→ **GOAL OF THE EXERCISE**:
Scan the entries below for the word "right". Copy out every line in which it occurs.

Web document revisions:
- - -
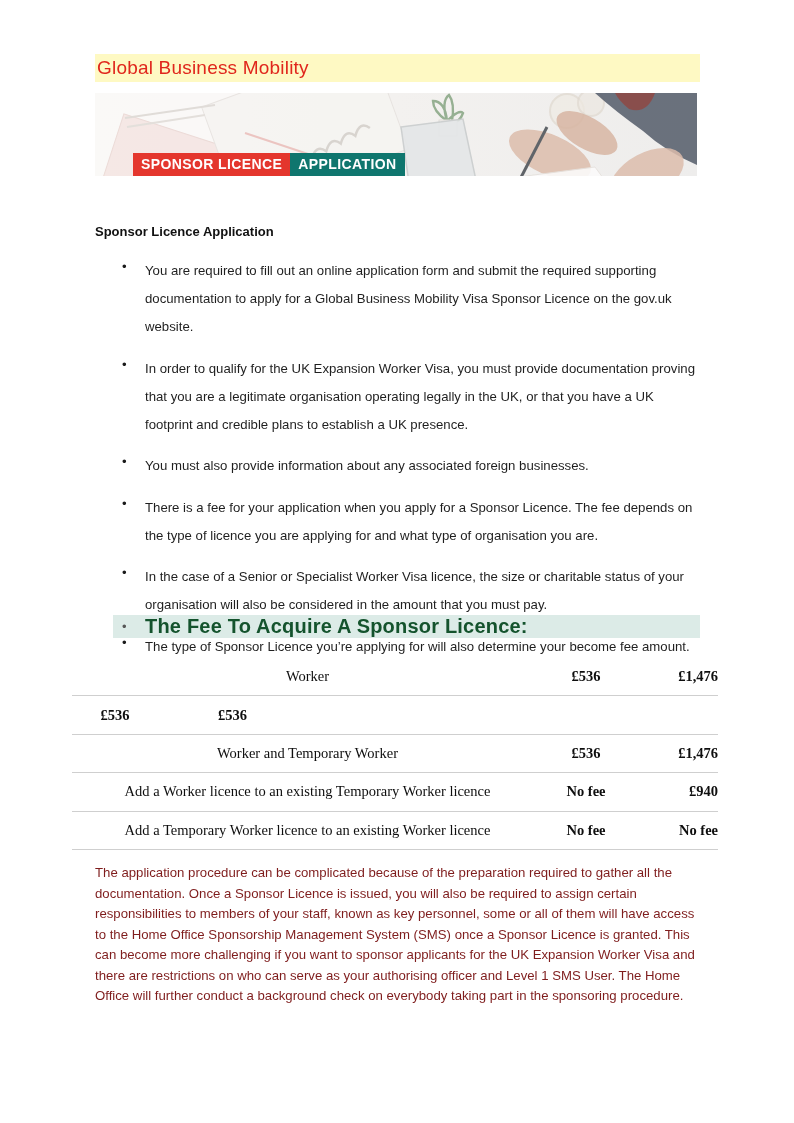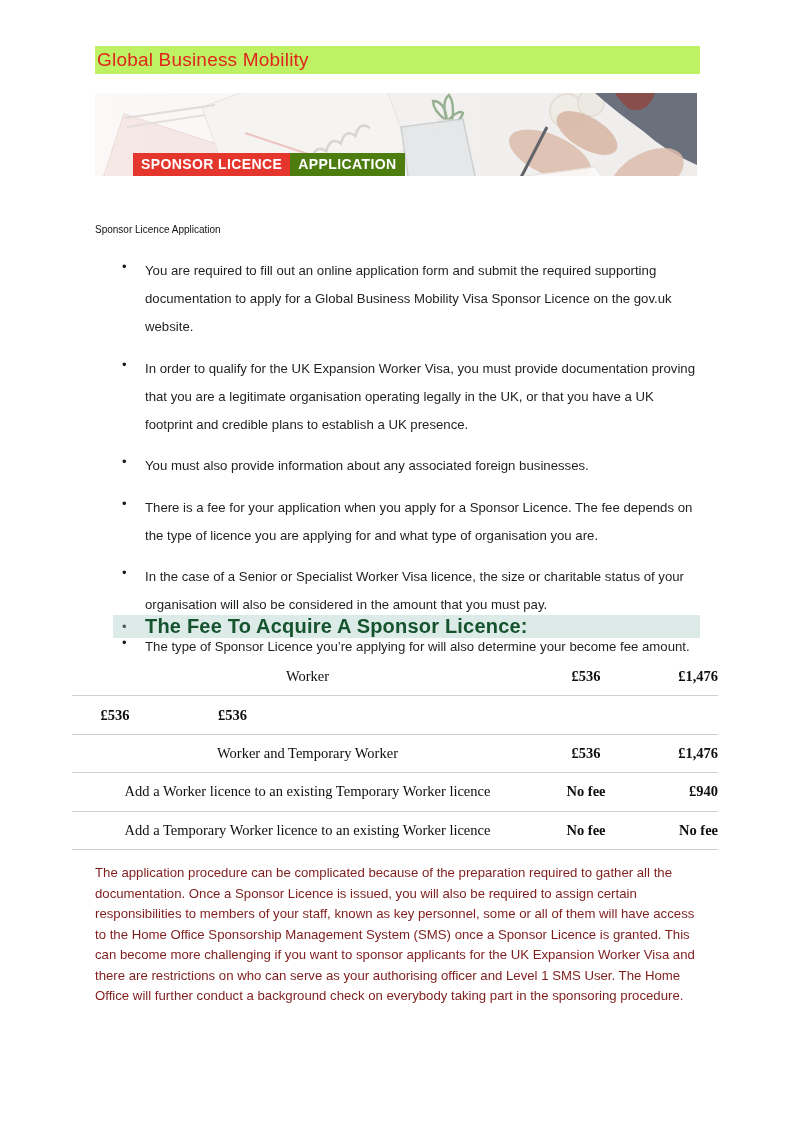--- a/index.html
+++ b/index.html
@@ -17,9 +17,9 @@
   
   .title-bar {
     position: absolute;
-    left: 95px; top: 46px;
+    left: 95px; top: 54px;
     width: 605px; height: 28px;
-    background: #bef264;
+    background: #fef9c3;
     display: flex; align-items: center;
   }
   .title-bar .title-text {

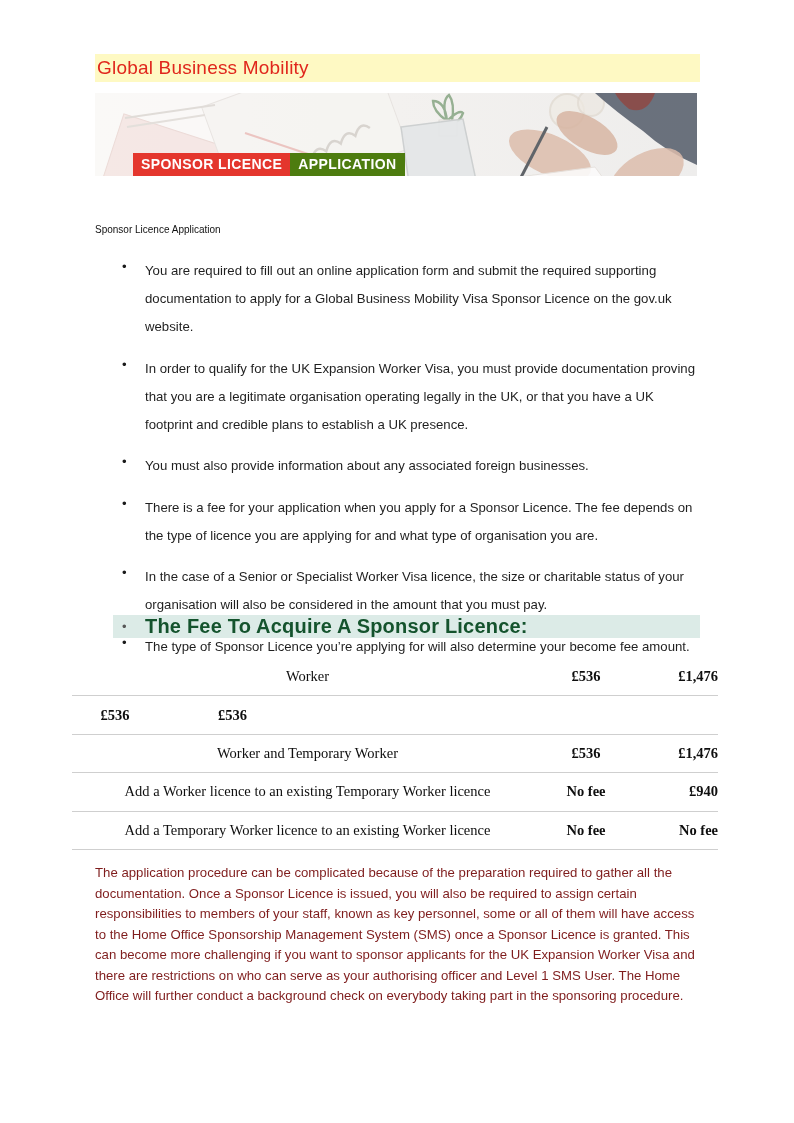--- a/index.html
+++ b/index.html
@@ -50,7 +50,7 @@
     white-space: nowrap;
   }
   .banner-label .lbl-left  { background: #e4362d; padding: 0 8px; }
-  .banner-label .lbl-right { background: #4d7c0f; padding: 0 8px; }
+  .banner-label .lbl-right { background: #0f766e; padding: 0 8px; }
   .banner-flag { position: absolute; left: 40px; top: 84px; width: 72px; height: 26px; }
 
   

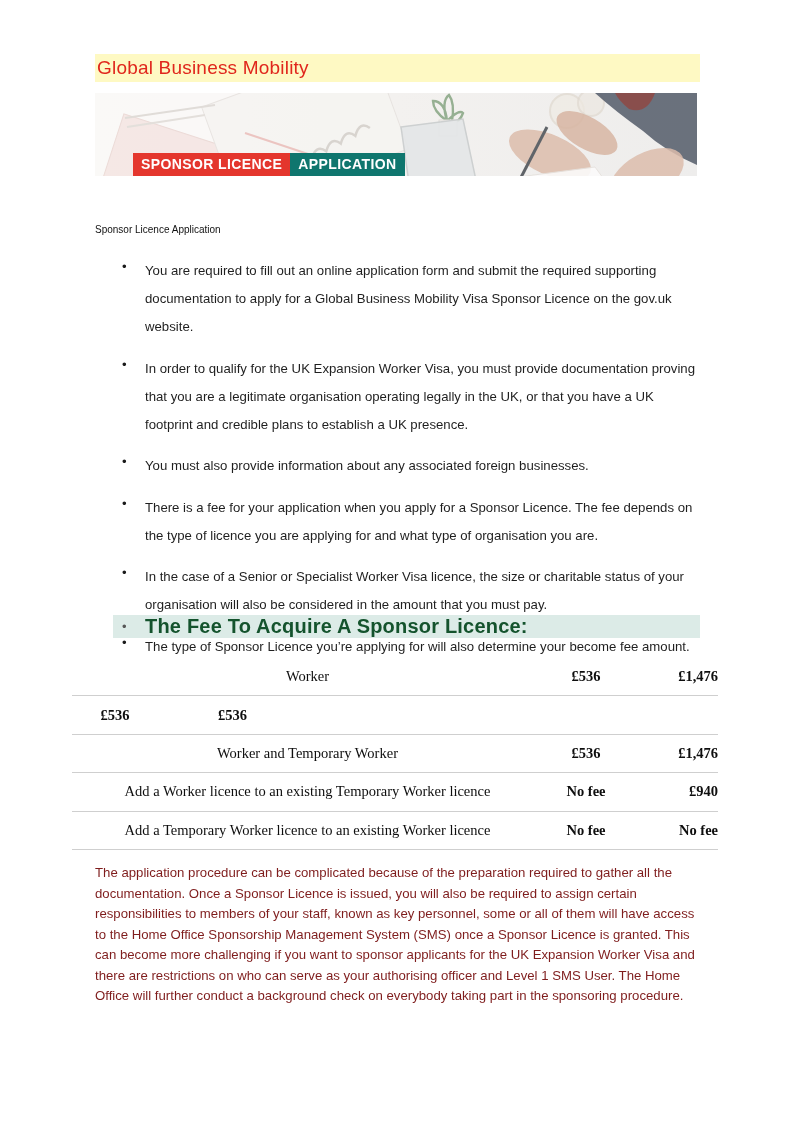--- a/index.html
+++ b/index.html
@@ -57,8 +57,8 @@
   .doc-heading {
     position: absolute;
     left: 95px; top: 224px;
-    font-size: 10px;
-    font-weight: normal;
+    font-size: 13px;
+    font-weight: bold;
     color: #111111;
   }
- - -
→ **RESULT OF THIS EXERCISE**:
-  .banner-label .lbl-right { background: #4d7c0f; padding: 0 8px; }
+  .banner-label .lbl-right { background: #0f766e; padding: 0 8px; }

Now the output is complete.